We examined the topographic consistency of this phenomenon by separating MT and NC iEEG channels. The proportion of channels associated with significant scalp zero-crossing patterns was high for both MT (91%) and NC (77%) electrodes (Fig. 2c3, dark blue and light blue) and was clearly decreased after restricting the analysis to IEDs that did not propagate from MT to NC (16%, Fig. 2c3, purple bar). Many channels with significant scalp zero-crossing patterns were associated with relatively low IED detection rates (< 1 event/min, 65% of NC channels, 75% and 80% for propagating and nonpropagating IEDs in MT channels respectively, dashed portions of colored bars in Fig. 2c3) in which cases the identity of the detected events was less certain. Only in the case of nonpropagating IEDs some MT channels with high detection rates failed to produce significant zero-crossing patterns.

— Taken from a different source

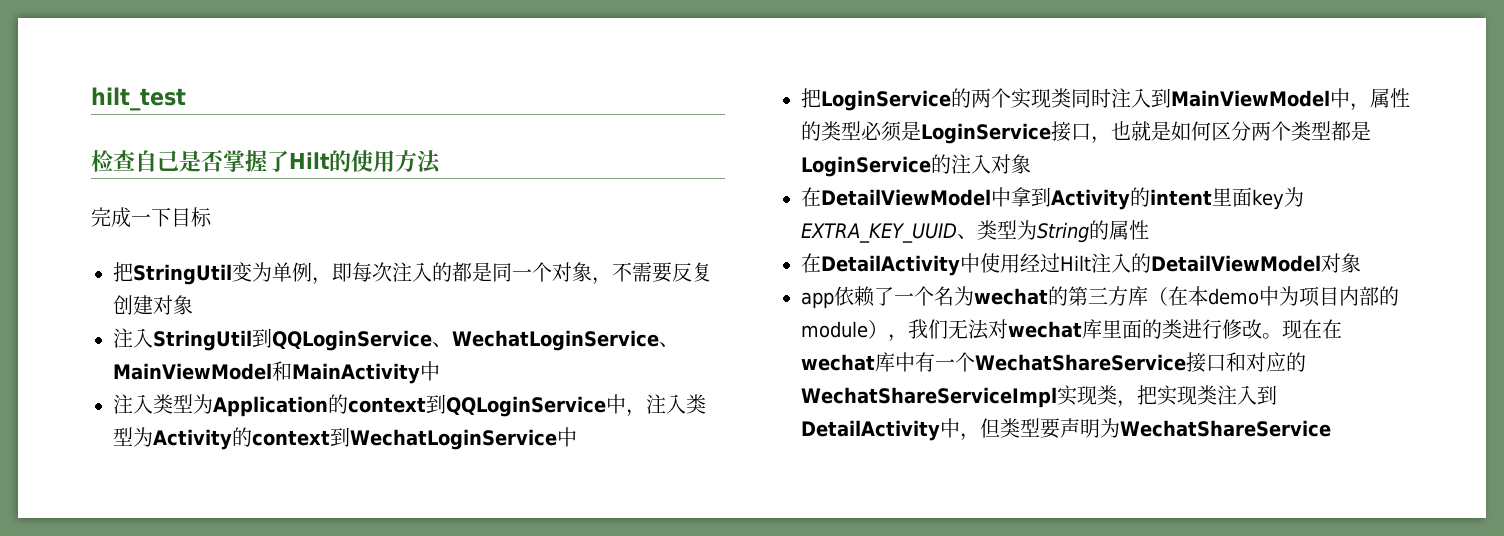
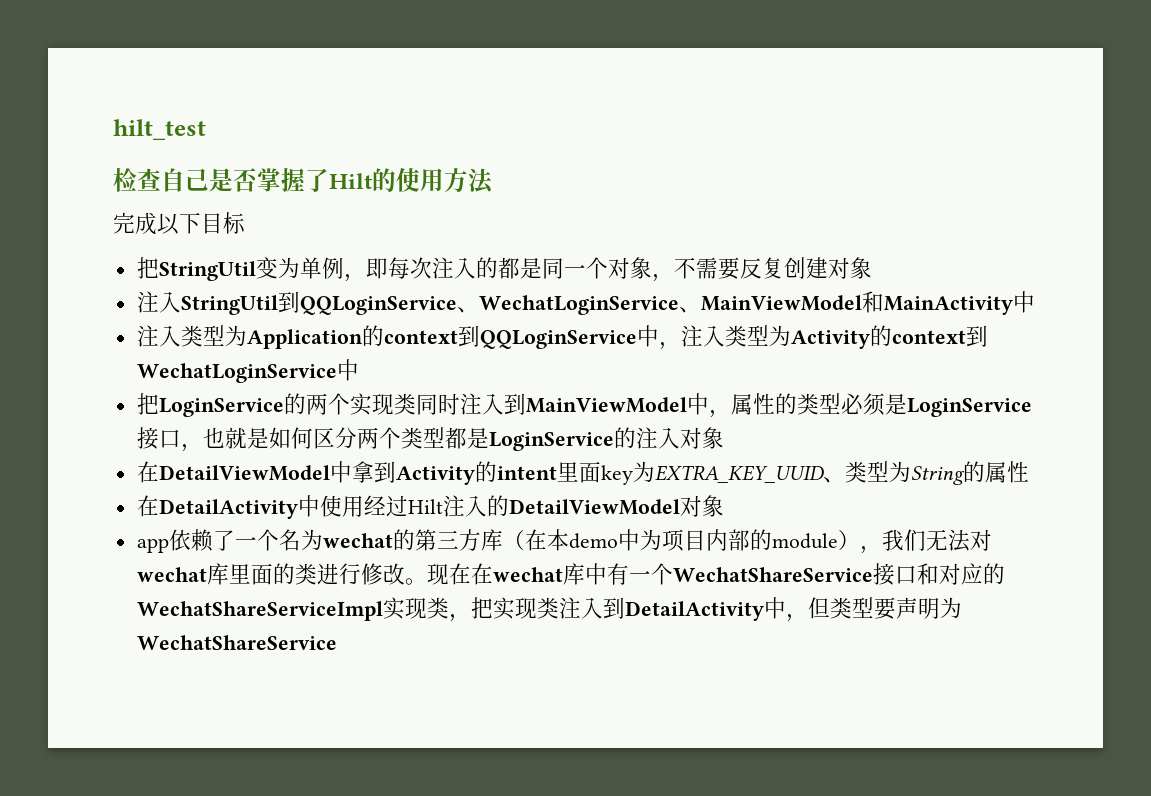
[131,214,151,225] 一 -> [157,213,179,235] 以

Single-trial detection of intracranial IEDs from the scalp EEG

Templates were then used to attempt detection of intracranial IEDs from the zero-crossing patterns of the scalp EEG through the calculation of a likelihood score—a readout signal with peaks at the moments of most likely intracranial IED occurrence (Fig. 3a1-a3, see Mathematical Appendix). This served not only to assess the overall performance of the method but also to confirm the IED-specificity of a given template/zero-crossing pattern. All analysis was performed on reserved recording segments that were not previously used for template derivation. Detection using a template (derived from a “source” channel) in a “queried” iEEG channel was evaluated by averaging the intracranial signal around 103 highest peaks of the respective likelihood score (Fig. 3a3). All possible source-queried channel combinations were tested. In the case of cross-patient combinations (when the source channel used for template derivation belonged to a different patient than the queried channel) this can be considered as out-of-sample validation as any individual template was derived using the data from only a single subject.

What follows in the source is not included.